TASK PROMPT.
Output, exactly as written, the lines below starting at the line containing "moss | cosine_centroid: 0.553 -> 0.555" and ending at the line containing "jam | GROWTH: -76.8% -> -69.4%". Drop the pictures and keep both end lines.
== RECORDS TO PROCESS
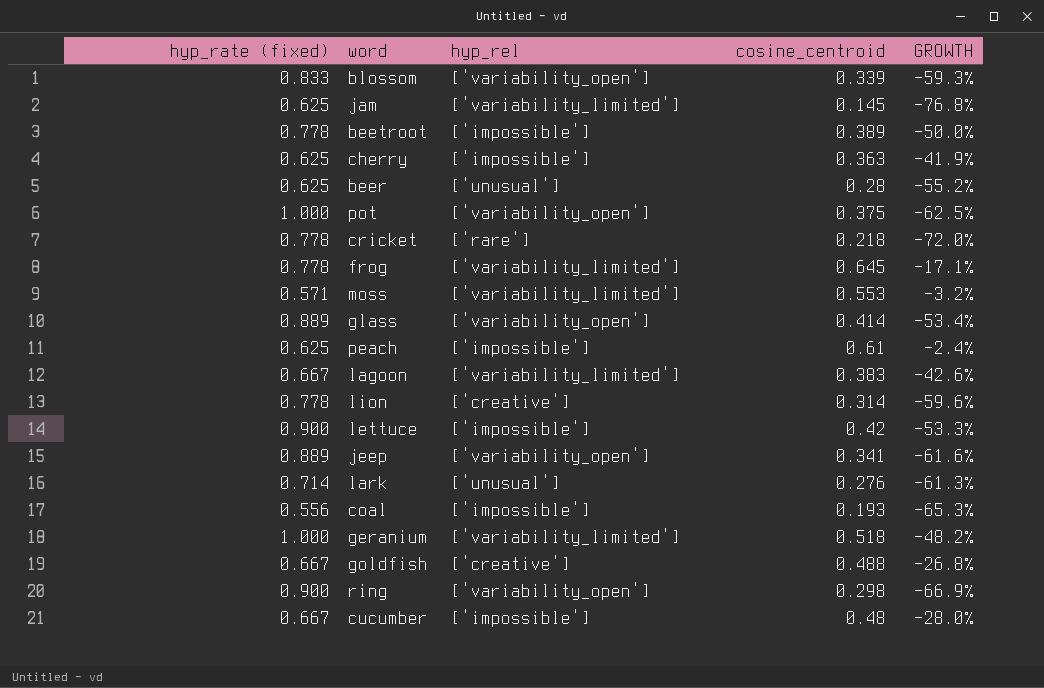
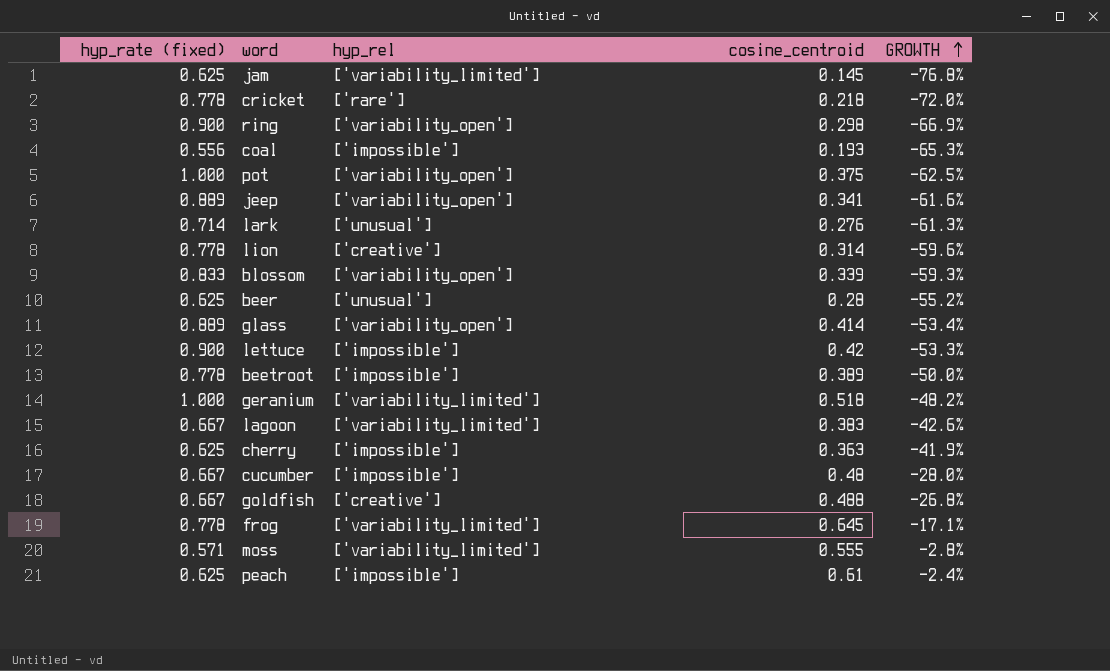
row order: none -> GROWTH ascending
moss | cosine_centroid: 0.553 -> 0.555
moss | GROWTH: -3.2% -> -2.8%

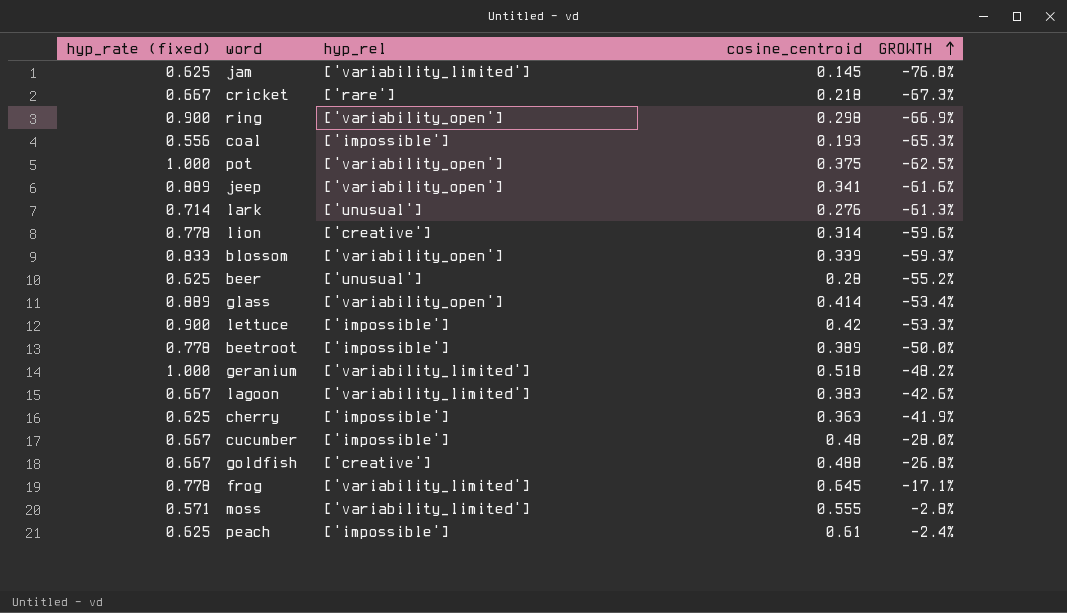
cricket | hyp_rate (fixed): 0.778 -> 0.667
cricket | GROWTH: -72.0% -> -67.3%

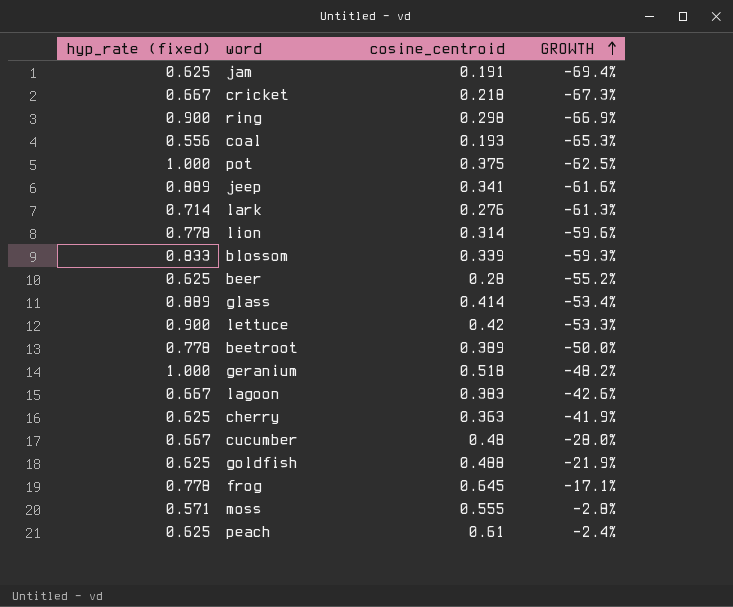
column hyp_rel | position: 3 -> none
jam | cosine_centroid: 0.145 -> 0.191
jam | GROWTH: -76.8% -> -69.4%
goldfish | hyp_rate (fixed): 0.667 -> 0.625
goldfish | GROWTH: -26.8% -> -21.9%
====
== RECORDS TO PROCESS
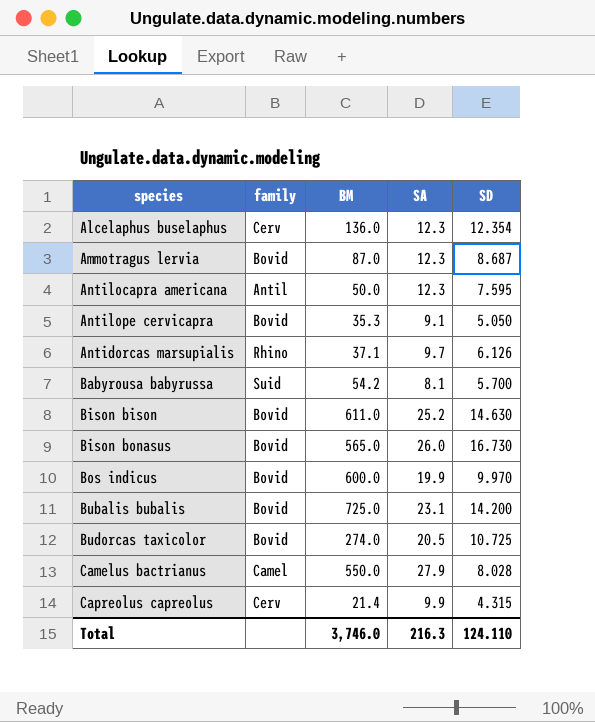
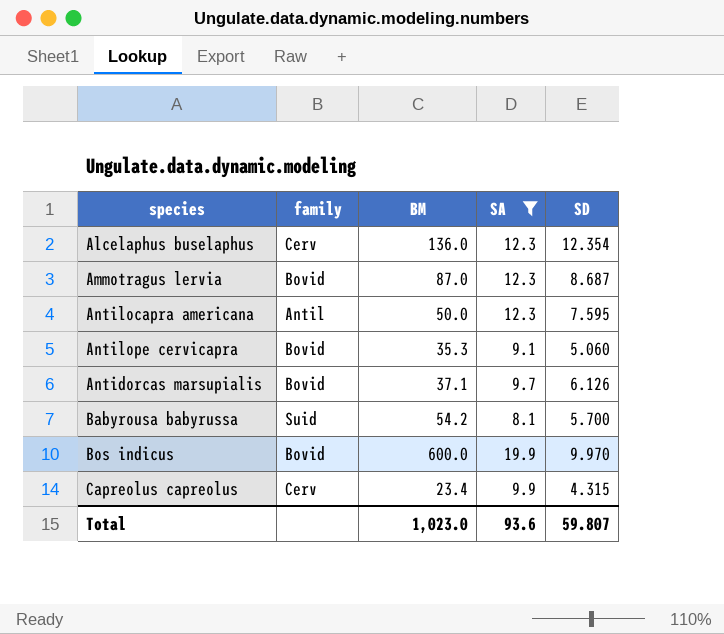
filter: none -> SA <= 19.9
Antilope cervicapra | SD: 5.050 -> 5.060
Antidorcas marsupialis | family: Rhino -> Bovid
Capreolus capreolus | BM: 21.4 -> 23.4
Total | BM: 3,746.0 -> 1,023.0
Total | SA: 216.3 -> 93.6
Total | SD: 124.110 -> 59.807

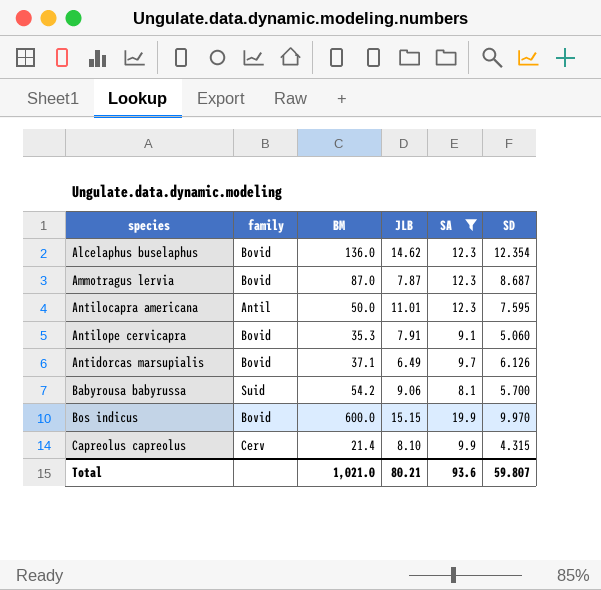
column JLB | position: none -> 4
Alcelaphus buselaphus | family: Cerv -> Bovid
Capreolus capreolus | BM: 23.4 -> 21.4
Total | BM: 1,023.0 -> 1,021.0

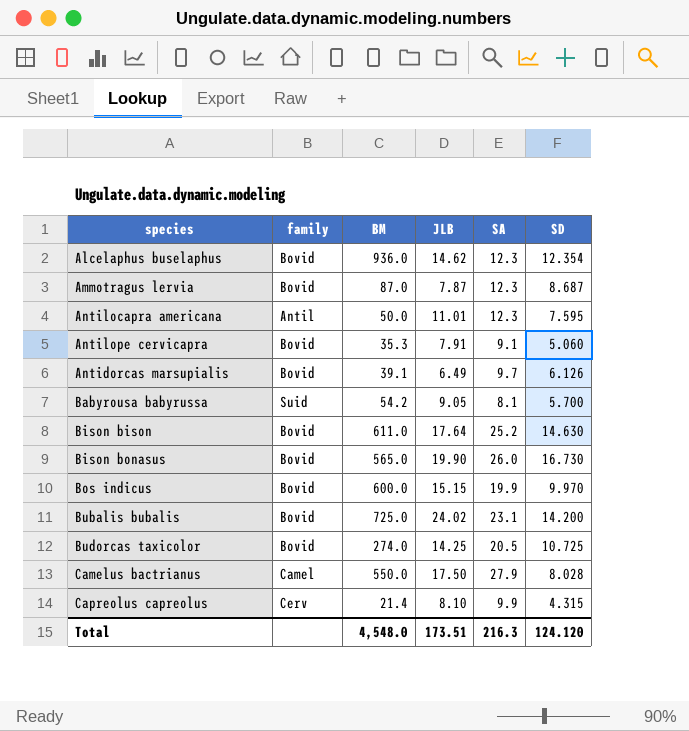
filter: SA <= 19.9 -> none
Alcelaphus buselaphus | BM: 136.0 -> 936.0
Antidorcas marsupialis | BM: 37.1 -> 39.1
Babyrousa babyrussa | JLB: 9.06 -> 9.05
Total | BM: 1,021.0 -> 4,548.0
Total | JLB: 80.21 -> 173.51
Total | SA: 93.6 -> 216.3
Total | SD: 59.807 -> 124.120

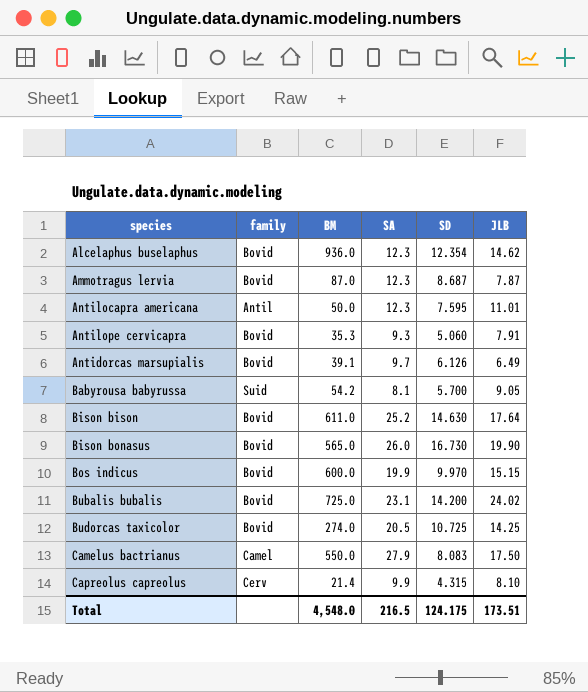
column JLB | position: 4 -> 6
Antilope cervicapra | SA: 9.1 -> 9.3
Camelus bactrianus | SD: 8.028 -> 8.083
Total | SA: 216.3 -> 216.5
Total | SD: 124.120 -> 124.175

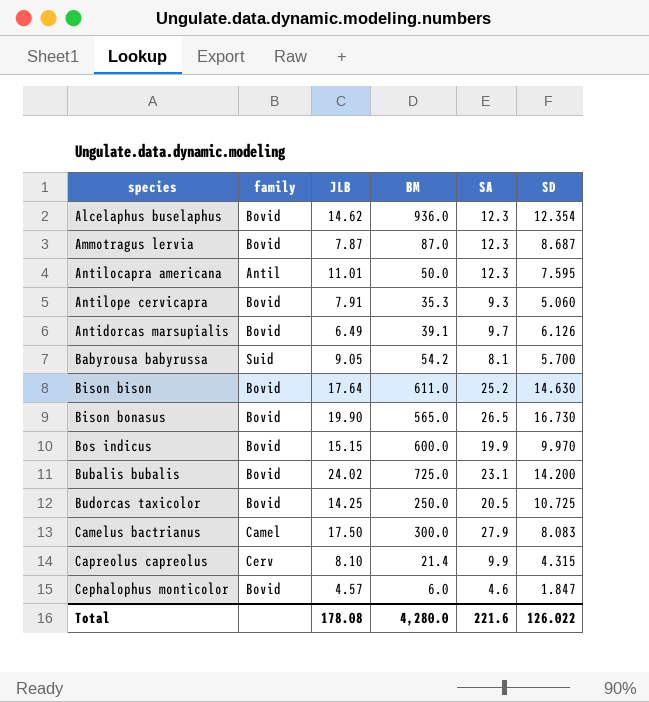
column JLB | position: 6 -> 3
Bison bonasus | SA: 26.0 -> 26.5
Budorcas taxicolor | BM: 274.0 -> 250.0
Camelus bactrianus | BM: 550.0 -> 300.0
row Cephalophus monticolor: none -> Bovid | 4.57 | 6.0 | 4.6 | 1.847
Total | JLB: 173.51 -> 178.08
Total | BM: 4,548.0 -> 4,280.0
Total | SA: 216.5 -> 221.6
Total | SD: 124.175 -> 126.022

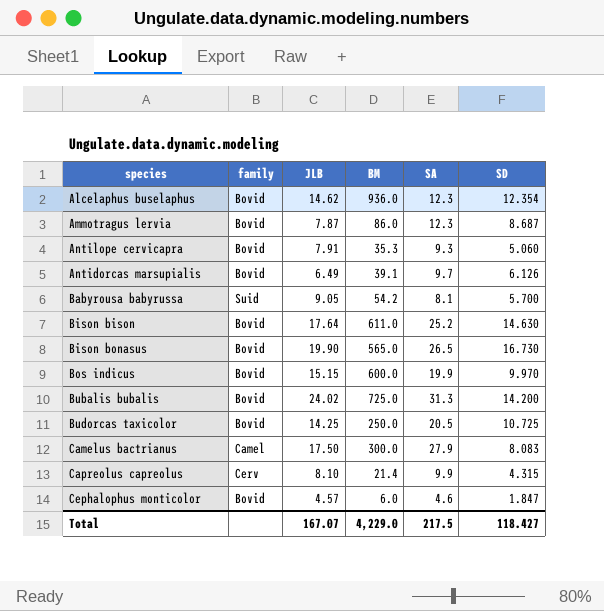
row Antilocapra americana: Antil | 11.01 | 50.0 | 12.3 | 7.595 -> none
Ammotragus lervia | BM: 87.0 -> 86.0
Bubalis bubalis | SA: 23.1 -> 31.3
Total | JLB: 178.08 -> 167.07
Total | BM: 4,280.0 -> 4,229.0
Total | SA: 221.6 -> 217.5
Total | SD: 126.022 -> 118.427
====
EXERCISE ANSWER.
moss | cosine_centroid: 0.553 -> 0.555
moss | GROWTH: -3.2% -> -2.8%

cricket | hyp_rate (fixed): 0.778 -> 0.667
cricket | GROWTH: -72.0% -> -67.3%

column hyp_rel | position: 3 -> none
jam | cosine_centroid: 0.145 -> 0.191
jam | GROWTH: -76.8% -> -69.4%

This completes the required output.